Aus Sicht des BGH könne der durchschnittliche Versicherte Ziff. 1.6.1 der Versicherungsbedingungen der Beklagten nicht hinreichend klar entnehmen, wann eine Leistung der Beklagten ausgeschlossen sein soll. Er könne anhand dessen nicht einmal abschließend bestimmen, welche vor Reiseantritt bestehenden gesundheitlichen Beeinträchtigungen zu einem Leistungsausschluss führen können. Statt den zu einem Leistungsausschluss führenden medizinischen Zustand verständlich zu definieren, werde dieser nur durch eine nicht abschließende Reihe von Beispielen illustriert, aus welchen der Versicherte keine Schlussfolgerungen auf Schwere und Dauer der vom Ausschuss erfassten Erkrankungen ziehen könne.
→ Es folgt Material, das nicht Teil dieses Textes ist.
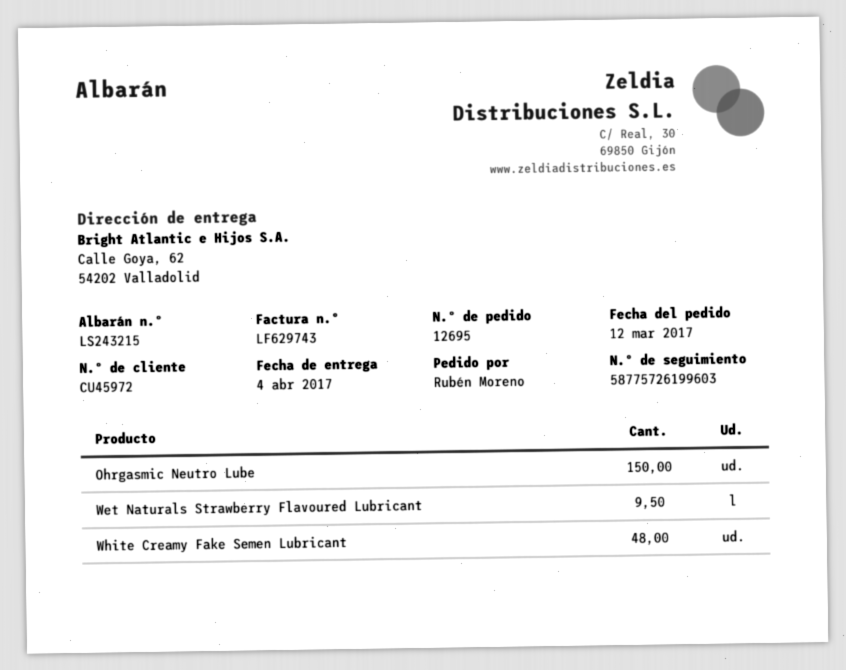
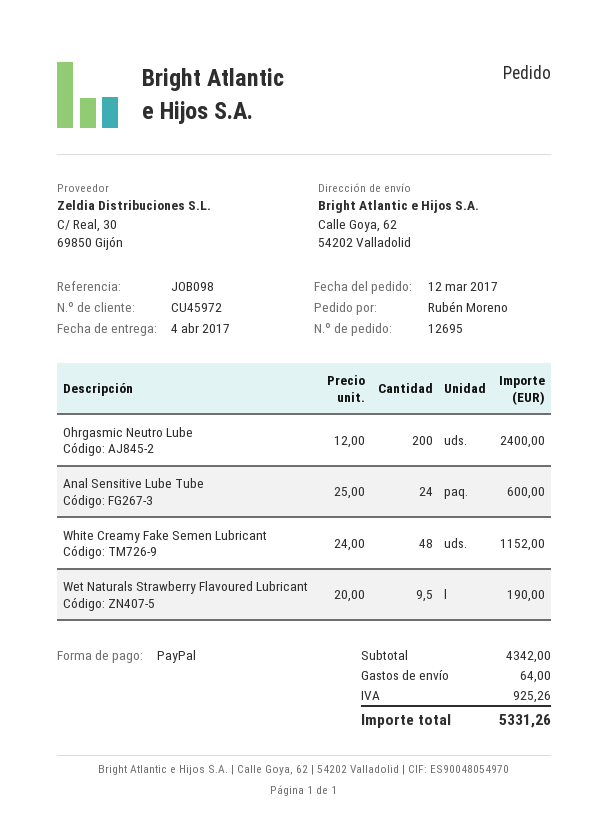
Ohrgasmic Neutro Lube: 150 -> 200
Anal Sensitive Lube Tube: none -> 24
Ungeachtet der Beurteilung des zum Ausschluss führenden medizinischen Zustands könne der Versicherte zudem nicht erkennen, in welchem Umfang das Bestehen des von der Klausel erfassten medizinischen Zustands den Versicherungsschutz ausschließe. Nach dem Wortlaut der Klausel soll „bei“ dem dort genannten medizinischen Zustand keine Leistungspflicht bestehen. Dem könne der Versicherte nach Auffassung des BGH nicht entnehmen, ob eine Leistungspflicht generell schon dann ausgeschlossen sein soll, wenn auf Seiten des Versicherten bereits ein ihm bekannter medizinischer Zustand vorlag oder ob lediglich die Leistung für eine Behandlung dieser Vorerkrankung während der Reise ausgeschlossen sein soll. Dass sich der Ausschluss – wie von der Beklagten beabsichtigt - auf die Behandlung einer während der Reise unvorhergesehen eingetretenen Erkrankung beziehen soll, welche mit dem bereits bekannten medizinischen Zustand zwar nicht identisch, aber durch diesen mitverursacht wurde, lasse sich der Klausel aus Sicht des BGH nicht entnehmen.